▸ YOUR ASSIGNMENT: Each line in the records that mentions the word "次に掲げる用語の定義は" needs to be listed.
»»
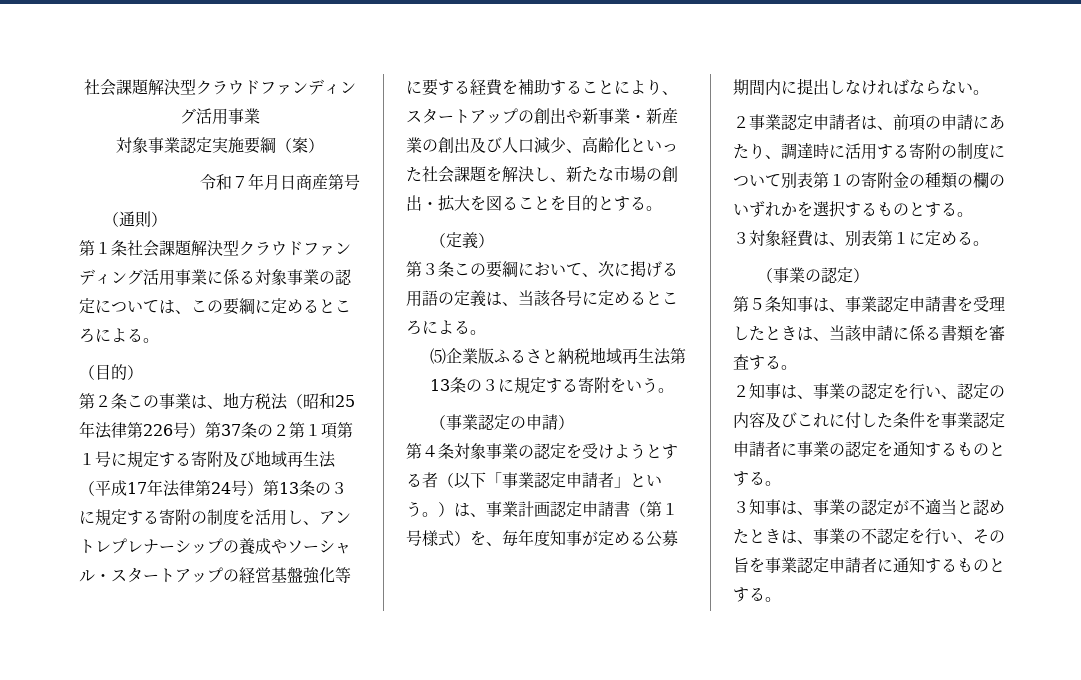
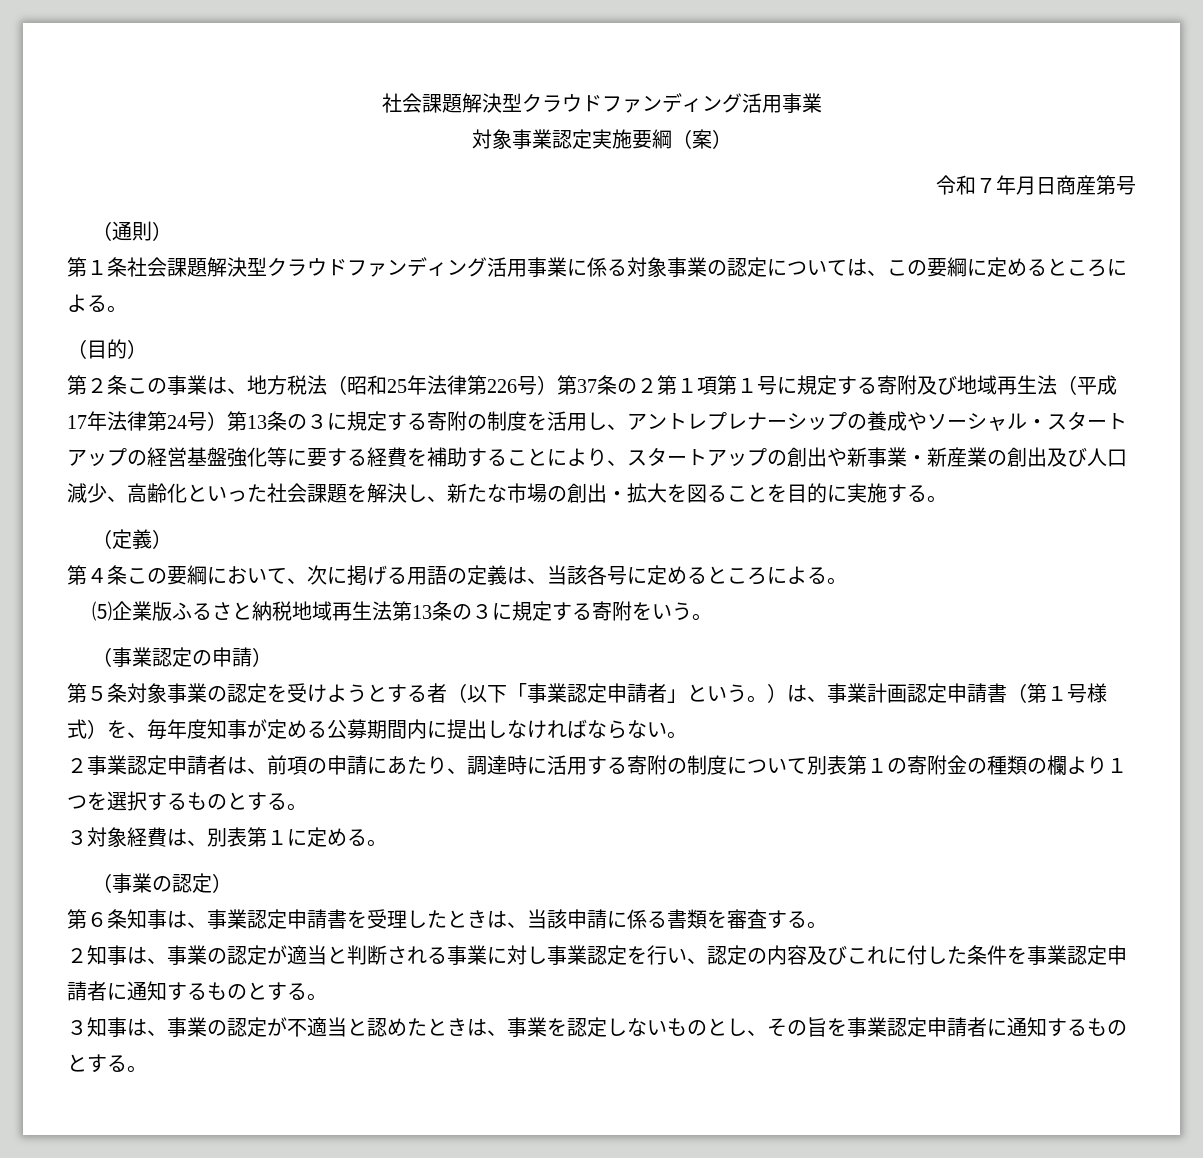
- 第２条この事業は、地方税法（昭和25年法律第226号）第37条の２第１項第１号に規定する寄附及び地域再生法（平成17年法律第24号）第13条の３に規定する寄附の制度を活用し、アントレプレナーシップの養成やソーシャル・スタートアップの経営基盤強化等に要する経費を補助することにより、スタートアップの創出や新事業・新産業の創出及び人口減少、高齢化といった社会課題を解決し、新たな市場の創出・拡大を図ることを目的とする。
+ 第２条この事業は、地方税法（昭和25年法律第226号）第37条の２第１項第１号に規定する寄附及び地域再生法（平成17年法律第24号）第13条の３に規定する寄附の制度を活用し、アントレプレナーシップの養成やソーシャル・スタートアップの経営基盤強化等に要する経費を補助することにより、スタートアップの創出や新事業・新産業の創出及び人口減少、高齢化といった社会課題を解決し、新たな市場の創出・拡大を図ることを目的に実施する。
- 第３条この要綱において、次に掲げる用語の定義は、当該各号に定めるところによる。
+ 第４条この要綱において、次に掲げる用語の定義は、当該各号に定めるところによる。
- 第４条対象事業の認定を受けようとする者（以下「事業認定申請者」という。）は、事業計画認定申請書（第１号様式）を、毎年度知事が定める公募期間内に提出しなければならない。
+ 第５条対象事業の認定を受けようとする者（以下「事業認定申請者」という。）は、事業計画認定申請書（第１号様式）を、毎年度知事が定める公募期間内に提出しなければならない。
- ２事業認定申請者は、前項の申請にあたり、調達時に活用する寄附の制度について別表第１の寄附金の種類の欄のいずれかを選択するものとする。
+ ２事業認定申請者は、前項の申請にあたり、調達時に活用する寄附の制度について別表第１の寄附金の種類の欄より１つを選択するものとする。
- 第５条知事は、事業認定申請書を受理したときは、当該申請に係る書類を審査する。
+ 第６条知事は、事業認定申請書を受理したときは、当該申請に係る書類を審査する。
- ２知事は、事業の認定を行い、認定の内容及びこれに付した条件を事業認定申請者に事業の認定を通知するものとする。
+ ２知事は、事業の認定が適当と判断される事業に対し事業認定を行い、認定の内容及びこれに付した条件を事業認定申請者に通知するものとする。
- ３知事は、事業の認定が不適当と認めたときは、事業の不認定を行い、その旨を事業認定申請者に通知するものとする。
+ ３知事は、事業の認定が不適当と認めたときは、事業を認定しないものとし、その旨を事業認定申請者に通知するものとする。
««
▸ SOLUTION BELOW:
- 第３条この要綱において、次に掲げる用語の定義は、当該各号に定めるところによる。
+ 第４条この要綱において、次に掲げる用語の定義は、当該各号に定めるところによる。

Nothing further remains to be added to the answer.